As to why you might want to move the ToC to the end, it’s simple: the Look Inside feature only shows so many pages. With the ToC at the back, people looking inside your book can jump straight into your story, without going through copyright, acknowledgments, a 3-to-5-page-long (in the case of Pearseus) ToC etc.
Hopefully, with them reading more of your story, the incentive to buy the book will be greater.
Yup. Realized that two seconds too late. Story of my life lately. 😀
Scammers will eventually ruin everything, it would seem. All the costs involved with keeping up with their antics must affect both sellers and buyers, in the long run.
As always, thanks for the good advice and tips, Nicholas.
Best wishes, Pete.
Thank you, Pete 🙂
I’ve been wondering for a while how scammers would game that system. Hope it’s been fixed, but I’ll admit that I stopped depending on a decent bonus from the KU stuff a long time ago.
Maybe I’m crazy, but I’ve always thought the TOC goes in the front. For easy access to the place someone left off, but that could just be me.
Actually, that makes perfect sense in print. With Kindle, however, the ToC is always available, whether you’re in the middle of the book, at the start or at the end. You just click “Go To” and “ToC”. So, you’re free to place it anywhere in your file.
As to why you might want to move it to the end, it’s simple: the Look Inside feature only shows so many pages. With the ToC at the back, people looking inside your book can jump straight into your story, without going through copyright, acknowledgments, a 3-to-5-page-long (in the case of Pearseus) ToC etc.
Hopefully, with them reading more of your story, the incentive to buy the book will be greater.
Excellent post, Nicholas, thank you. After mulling it over for days, I decided to leave my TOC at the back. The way I see it, it’s the TOC at the front that involves the risk of the reader skipping to the end as I have several sections in the back matter, including a glossary of Greek words in my romance, The Ebb.
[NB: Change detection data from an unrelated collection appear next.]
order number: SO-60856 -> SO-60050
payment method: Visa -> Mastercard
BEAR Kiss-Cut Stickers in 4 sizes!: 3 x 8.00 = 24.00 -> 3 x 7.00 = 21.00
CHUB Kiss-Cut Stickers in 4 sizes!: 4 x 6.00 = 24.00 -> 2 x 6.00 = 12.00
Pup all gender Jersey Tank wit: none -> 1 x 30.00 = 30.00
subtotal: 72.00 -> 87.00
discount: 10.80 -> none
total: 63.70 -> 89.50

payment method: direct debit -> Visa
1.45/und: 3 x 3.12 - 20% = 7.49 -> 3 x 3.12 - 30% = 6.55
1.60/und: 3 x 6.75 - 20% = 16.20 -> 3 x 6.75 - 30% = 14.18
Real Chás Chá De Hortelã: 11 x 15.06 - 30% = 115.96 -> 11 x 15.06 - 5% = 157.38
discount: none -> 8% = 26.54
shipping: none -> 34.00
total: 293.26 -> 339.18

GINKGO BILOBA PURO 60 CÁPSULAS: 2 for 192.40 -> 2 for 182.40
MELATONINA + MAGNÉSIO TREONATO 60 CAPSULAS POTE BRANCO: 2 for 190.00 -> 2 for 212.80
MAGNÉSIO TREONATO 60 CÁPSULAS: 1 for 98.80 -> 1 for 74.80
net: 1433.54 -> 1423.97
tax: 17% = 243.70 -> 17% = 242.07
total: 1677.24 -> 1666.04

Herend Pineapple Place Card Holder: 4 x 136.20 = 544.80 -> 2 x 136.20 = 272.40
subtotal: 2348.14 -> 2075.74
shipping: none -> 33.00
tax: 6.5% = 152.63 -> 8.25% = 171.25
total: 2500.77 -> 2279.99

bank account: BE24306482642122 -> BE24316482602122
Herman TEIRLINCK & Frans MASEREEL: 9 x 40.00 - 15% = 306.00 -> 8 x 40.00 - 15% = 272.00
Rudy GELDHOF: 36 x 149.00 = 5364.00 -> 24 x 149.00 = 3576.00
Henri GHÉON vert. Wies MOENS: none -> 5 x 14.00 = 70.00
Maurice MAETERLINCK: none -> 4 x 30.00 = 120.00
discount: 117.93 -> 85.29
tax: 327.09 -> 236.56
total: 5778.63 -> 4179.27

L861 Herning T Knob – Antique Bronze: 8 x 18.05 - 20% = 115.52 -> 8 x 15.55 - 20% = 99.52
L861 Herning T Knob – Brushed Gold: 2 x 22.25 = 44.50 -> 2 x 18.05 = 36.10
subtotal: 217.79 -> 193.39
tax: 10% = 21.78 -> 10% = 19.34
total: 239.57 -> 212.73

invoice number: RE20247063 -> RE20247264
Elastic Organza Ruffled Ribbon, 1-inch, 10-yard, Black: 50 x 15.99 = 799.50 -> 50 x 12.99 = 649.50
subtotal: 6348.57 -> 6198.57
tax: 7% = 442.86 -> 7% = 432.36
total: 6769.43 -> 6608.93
I feared that would cause Amazon to misjudge me as a scammer in this case. So, I left it at the end, safe in the knowledge I am scamming no one this way, not even inadvertently. My mind was even put at rest by what Amazon said, ie: “…absent any other issues of quality, locating the TOC at the end of a book is not in itself outside of our guidelines.” Thank you, Amazon. Just keep your wits about you a bit better from now on, I will add!
I, too, haven’t made any changes yet. We’ll see how it plays out 🙂
I had a QC notice to move the ToC to front of a book. I had to comply or see the book blocked from sale. I asked amazon was ToC front of book a new rule. Amazon said yes. I shared that email and many authors moved the ToC from back to front.. Three or four days later, along comes a post in an Amazon forum: Back of book ToC is NOT a firm and fast rule. Total about face. Too late for me, and many others…in time and $$$. My rule of thumb is never make changes on rumor. I always ASK Amazon. Yes is yes and No is No.
Amazon does not want indie authors in its face on this issue. By-the-by, a new raft of Clickbait books were published this week. The scammers have adjusted. Some are removing the ClickBait message to beyond the Look Inside feature. 40,000 word units.
No resolution to the issue yet.
Sigh… Thank you for sharing your experience.
glad to hear they had a good idea for once…
Lol – very cynical 😀
This is a very interesting and informative post. Thanks for the share.